- Task goal:
List all the lines in these records that hold "Root".

- Data for this task:
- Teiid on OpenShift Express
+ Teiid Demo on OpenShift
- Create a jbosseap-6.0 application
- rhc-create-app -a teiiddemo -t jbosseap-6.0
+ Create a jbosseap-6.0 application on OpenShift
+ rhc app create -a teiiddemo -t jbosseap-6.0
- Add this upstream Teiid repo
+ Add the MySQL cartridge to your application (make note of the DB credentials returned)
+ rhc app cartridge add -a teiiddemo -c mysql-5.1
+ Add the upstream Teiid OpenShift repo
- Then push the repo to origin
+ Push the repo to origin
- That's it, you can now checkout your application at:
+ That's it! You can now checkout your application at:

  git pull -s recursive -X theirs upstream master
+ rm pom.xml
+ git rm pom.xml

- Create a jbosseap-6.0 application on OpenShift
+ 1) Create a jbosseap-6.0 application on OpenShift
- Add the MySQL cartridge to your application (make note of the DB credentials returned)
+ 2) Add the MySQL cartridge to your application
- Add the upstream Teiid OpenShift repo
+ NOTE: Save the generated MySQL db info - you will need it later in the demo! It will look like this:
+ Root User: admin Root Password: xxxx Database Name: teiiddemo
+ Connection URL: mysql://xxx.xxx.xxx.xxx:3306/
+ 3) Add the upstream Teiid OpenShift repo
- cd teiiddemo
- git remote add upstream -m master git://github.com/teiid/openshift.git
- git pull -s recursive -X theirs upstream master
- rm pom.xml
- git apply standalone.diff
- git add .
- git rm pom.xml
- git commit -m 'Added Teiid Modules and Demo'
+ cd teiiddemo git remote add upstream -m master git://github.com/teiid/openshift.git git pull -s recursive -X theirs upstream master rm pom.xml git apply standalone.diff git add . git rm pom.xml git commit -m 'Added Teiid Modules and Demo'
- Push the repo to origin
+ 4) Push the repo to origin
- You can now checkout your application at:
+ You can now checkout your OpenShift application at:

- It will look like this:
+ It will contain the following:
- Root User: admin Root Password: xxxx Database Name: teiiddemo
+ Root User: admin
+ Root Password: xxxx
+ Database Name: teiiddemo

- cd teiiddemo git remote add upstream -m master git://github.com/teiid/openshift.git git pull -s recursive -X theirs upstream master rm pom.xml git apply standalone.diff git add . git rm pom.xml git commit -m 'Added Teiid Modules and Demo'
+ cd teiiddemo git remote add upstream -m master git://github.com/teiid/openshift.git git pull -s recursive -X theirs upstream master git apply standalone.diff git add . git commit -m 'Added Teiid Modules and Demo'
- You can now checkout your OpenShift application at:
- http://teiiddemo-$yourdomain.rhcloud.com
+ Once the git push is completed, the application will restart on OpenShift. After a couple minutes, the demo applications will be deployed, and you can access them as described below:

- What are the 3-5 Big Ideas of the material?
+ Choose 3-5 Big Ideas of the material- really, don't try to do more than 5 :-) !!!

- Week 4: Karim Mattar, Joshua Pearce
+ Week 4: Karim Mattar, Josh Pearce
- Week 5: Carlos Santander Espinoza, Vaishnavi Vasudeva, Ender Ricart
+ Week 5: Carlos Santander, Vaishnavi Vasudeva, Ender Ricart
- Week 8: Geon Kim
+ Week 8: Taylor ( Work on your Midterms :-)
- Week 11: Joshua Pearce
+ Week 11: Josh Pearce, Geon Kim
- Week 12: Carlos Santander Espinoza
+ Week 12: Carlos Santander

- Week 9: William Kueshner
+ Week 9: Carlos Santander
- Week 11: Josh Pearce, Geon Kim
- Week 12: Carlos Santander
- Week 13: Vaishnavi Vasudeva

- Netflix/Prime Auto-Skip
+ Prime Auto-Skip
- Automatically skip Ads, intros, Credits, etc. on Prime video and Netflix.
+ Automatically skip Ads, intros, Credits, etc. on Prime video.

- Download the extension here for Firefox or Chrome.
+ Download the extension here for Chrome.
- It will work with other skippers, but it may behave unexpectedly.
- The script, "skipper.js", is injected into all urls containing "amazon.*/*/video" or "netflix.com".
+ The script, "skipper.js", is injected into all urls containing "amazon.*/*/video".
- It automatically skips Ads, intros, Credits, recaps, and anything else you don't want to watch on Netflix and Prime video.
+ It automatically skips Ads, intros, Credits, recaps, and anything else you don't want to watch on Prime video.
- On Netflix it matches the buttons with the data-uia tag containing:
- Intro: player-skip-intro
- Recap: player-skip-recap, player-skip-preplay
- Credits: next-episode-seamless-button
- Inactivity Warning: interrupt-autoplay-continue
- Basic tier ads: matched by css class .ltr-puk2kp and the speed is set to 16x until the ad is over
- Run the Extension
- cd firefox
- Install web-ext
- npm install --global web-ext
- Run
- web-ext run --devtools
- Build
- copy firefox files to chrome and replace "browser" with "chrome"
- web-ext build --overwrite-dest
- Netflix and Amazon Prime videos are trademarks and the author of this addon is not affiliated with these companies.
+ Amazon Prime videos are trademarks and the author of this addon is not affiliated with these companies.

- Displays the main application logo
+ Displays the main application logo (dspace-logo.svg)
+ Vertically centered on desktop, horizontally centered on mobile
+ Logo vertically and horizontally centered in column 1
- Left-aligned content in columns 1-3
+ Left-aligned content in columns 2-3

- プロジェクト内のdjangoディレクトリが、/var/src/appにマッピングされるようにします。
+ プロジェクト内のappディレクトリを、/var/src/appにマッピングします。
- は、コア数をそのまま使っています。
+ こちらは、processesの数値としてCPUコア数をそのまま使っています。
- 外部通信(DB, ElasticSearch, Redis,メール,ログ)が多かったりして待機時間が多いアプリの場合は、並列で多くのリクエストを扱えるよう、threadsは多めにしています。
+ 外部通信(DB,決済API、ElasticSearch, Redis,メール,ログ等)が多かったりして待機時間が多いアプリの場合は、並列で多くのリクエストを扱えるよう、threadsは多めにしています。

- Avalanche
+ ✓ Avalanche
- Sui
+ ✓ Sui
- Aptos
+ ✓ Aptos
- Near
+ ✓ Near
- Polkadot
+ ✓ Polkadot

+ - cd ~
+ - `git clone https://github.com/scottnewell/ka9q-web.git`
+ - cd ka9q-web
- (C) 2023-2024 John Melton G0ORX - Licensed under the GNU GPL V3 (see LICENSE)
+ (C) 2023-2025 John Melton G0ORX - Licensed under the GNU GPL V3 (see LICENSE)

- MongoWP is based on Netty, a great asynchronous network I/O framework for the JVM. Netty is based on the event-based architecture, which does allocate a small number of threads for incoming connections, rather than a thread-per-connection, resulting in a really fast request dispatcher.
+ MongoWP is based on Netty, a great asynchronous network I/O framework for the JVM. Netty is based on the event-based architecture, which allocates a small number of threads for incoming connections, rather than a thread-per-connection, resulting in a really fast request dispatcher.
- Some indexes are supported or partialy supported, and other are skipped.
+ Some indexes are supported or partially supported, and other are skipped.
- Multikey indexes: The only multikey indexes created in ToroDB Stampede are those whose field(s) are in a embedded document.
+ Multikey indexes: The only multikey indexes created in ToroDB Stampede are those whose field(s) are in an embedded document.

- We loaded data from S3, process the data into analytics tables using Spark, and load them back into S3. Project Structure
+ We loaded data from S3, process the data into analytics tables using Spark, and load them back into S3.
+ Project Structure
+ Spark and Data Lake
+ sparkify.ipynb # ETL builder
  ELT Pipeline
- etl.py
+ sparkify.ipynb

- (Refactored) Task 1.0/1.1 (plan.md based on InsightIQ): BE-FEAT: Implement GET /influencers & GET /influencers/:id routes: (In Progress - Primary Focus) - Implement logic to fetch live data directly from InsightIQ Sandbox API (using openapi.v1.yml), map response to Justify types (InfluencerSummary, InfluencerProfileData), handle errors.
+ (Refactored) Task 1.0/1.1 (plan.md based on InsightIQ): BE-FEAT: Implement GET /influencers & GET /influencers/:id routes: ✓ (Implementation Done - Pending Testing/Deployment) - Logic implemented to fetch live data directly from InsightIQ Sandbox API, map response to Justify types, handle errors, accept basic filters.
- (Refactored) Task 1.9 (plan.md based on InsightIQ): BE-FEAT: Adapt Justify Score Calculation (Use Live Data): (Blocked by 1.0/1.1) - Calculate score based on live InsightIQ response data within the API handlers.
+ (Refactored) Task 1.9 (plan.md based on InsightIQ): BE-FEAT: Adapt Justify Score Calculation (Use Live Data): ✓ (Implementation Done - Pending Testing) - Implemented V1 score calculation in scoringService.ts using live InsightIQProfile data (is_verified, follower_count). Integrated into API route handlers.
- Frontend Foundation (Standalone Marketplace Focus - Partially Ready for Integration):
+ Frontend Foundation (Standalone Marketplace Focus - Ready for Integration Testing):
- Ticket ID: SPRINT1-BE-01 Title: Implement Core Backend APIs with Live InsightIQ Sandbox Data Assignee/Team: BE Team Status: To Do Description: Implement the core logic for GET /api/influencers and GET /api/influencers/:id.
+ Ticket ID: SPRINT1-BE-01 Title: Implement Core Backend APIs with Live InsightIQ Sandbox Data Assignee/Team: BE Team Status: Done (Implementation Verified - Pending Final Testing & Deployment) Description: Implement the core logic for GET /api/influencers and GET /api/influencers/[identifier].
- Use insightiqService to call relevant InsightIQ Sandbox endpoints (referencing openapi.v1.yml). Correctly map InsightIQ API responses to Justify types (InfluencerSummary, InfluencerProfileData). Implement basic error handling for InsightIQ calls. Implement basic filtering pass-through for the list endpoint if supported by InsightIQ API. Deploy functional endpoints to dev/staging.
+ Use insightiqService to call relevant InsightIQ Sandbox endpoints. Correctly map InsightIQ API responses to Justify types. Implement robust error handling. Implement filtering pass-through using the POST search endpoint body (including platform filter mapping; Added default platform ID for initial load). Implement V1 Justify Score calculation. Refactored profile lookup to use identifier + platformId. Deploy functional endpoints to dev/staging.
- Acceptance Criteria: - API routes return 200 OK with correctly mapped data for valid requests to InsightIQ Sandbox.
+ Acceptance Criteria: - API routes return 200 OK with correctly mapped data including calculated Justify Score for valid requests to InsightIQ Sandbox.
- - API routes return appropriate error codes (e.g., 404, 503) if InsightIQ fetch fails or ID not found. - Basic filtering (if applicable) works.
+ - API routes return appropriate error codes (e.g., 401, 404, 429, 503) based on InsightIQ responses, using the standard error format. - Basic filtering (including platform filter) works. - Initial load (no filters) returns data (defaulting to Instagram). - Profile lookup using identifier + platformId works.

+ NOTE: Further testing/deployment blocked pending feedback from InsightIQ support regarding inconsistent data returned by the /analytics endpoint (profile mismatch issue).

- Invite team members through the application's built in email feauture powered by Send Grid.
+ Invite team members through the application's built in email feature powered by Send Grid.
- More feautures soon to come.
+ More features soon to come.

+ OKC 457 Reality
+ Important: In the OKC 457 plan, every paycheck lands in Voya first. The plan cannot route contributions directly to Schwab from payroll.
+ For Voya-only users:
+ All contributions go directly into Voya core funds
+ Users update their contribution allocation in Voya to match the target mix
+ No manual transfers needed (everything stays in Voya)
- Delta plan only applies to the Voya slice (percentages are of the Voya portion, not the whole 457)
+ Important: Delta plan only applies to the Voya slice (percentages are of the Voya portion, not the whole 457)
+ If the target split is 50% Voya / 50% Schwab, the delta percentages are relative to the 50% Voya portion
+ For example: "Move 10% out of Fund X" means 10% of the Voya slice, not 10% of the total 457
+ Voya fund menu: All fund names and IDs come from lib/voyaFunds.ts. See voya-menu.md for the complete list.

- Your solution:
+ Root User: admin Root Password: xxxx Database Name: teiiddemo
- Root User: admin Root Password: xxxx Database Name: teiiddemo
+ Root User: admin
+ Root Password: xxxx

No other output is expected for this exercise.